Your 30-second look at the code needs more than 30 seconds. If a client connects to malicious server A, the private key it would use for that connection is different from the private key it would use on server B. So malicious server A cannot replay an authentication session on a different server.

3 comments

If you don't know what the PRNG (DRBG more appropriately) is for, you didn't watch the tech video.

Video is not suited for technical details.

It's not easy to quote / excerpt, to quickly refer back to previous (or later) parts, to take more time over parts that need it, etc; not the way text is.

My default reaction to "you'll understand if you just watch the video", is that someone is peddling bullshit and doesn't want me thinking too deeply.

It's also a really convenient way to deflect when, and this is just a hypothetical here, you were wrong and jumped to conclusions.
More typically you would use a KDF and simply request the number of bytes that you require directly from there.

Note, however, PBKDF2 has a bug where each additional block of output bytes is recomputed independently, which means the work factor (iteration count of the underlying hash algorithm) is applied separately for each block of output generated. So if you ask for, say, 1,000,000 iterations of PBKDF2-HMAC-SHA256 with 64 bytes of output, you are actually running two separate independent runs of 1,000,000 HMAC-SHA512 under the hood. This allows attackers to derive the output block-by-block instead of having to compute all or nothing, which can increase cracking speed in some cases (see 1Password writeup [1])

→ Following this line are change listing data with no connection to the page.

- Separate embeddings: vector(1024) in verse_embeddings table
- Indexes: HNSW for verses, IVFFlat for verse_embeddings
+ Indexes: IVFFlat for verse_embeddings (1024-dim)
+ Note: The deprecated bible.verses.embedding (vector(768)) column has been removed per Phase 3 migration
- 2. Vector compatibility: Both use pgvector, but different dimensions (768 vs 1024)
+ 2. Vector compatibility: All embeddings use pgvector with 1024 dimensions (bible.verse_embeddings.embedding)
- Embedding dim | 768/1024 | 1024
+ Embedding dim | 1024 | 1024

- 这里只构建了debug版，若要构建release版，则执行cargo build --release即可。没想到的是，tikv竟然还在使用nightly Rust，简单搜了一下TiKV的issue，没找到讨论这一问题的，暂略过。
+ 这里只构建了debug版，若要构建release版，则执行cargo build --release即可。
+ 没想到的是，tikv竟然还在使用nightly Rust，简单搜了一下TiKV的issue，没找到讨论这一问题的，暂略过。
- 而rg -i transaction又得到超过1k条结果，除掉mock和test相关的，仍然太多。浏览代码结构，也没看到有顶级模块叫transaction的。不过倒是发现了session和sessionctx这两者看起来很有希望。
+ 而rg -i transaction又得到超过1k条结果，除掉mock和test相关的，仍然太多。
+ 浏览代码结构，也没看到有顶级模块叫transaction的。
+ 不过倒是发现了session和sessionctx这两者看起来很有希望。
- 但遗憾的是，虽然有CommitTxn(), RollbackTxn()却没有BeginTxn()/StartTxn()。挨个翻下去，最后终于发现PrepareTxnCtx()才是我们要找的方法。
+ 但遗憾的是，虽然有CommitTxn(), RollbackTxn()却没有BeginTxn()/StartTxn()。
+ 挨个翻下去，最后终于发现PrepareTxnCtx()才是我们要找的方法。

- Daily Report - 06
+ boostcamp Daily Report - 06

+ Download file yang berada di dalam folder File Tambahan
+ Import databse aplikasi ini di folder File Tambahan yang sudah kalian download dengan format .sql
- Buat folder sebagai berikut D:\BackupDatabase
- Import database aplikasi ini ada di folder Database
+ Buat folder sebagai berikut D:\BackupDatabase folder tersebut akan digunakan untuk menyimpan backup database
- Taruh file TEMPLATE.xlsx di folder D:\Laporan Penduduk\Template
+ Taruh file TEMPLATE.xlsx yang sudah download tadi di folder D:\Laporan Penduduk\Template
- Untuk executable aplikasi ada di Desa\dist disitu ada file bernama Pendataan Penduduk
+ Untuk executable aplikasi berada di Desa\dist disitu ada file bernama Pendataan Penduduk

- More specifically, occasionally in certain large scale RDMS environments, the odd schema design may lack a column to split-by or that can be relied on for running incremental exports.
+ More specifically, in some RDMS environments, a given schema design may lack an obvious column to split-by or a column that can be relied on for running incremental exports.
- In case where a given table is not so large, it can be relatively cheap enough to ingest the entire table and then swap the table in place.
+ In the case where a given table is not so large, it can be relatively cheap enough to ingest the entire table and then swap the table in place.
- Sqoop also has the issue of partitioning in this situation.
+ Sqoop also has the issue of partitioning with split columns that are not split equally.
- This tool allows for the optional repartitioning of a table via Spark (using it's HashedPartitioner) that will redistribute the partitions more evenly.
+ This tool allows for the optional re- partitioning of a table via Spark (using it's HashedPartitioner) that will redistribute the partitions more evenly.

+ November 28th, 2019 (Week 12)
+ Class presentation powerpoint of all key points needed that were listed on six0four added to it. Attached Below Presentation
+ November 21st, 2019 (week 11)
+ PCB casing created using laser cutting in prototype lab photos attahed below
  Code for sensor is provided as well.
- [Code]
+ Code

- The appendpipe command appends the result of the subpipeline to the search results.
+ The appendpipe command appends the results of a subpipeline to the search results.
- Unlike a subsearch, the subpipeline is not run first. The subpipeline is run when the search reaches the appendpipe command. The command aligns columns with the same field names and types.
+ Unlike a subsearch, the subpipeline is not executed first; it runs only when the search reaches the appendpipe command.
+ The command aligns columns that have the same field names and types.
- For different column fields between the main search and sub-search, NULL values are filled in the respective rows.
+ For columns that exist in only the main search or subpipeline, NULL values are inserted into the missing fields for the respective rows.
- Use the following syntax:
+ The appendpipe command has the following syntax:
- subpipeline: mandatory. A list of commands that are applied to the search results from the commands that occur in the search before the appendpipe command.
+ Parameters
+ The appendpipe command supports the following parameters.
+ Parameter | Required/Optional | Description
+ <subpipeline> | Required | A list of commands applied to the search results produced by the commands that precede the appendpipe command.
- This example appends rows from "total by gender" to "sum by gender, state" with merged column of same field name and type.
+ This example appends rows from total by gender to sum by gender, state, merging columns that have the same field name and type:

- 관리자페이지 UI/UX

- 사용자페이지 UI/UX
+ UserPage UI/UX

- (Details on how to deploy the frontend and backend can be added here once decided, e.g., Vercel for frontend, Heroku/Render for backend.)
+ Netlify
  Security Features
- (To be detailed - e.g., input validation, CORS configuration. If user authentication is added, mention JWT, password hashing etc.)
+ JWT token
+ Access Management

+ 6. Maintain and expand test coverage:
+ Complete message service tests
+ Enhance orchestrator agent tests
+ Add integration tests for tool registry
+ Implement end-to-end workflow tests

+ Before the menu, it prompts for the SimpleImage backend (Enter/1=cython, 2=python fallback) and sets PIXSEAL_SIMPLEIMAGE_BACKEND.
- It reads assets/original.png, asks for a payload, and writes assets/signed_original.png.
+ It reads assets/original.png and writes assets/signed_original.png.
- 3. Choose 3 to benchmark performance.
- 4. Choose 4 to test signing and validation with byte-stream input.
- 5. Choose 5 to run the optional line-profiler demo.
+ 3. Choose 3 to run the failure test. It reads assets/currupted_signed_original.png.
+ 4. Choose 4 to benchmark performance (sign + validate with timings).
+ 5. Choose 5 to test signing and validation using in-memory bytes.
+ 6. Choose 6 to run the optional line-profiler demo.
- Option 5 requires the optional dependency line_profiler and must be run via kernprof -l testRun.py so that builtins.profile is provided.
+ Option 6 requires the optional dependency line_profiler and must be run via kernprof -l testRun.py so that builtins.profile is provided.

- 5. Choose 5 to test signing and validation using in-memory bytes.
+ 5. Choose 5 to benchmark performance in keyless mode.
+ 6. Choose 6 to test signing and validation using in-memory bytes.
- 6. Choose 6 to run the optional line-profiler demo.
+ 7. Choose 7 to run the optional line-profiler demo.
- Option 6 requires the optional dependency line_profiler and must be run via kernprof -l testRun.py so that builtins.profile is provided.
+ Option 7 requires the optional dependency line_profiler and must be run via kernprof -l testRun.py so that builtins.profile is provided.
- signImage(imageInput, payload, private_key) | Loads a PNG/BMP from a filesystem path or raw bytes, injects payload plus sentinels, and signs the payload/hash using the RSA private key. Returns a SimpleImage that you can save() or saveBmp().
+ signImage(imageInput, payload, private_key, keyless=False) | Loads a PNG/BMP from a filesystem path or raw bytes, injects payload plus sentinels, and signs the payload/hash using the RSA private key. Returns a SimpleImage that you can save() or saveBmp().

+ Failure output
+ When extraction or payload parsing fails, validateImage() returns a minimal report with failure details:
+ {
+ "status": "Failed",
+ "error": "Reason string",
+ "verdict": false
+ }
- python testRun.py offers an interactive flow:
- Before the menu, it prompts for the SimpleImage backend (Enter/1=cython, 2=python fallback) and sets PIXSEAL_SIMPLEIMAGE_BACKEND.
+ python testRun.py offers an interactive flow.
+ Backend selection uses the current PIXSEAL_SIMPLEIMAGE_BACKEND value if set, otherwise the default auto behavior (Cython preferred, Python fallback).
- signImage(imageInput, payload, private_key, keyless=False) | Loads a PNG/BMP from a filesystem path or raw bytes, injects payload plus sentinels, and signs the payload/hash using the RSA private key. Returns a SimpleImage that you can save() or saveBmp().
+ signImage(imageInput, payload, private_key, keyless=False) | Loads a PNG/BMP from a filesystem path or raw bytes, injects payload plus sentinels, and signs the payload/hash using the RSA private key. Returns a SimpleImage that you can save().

More simply, you can use a hash/KDF to produce a single block of seed with all your desired work factor imputed into that one value, and then stretch the seed simply as: for 1..n { hash(seed || n) } to get however many bytes you need to produce your privKey. In other words, 1,000,000 iterations of work for the seed, and a single iteration of work for each final block -- effectively all or nothing.

This will let you reduce the number of primitives to the single hash function you choose, which personally I think is much cleaner than introducing a whole PRNG into the mix.

[1] - http://blog.agilebits.com/wp-content/uploads/2013/07/playing...

> An asymmetric key generation algorithm can't work from a fixed length seed. You need to stretch the seed to an arbitrary length, because the asymmetric key generator requires a random stream.

That may or may not be true for traditional DH. For ECDH it's false. A Curve25519 ECDH private key, for example, is quite literally a handful of random bits. (Depending on how you look at it, it's a 256-bit number with some fixed bits or just 252-ish bits. I say "ish" because I don't remember the exact number of fixed bits off the top of my head.)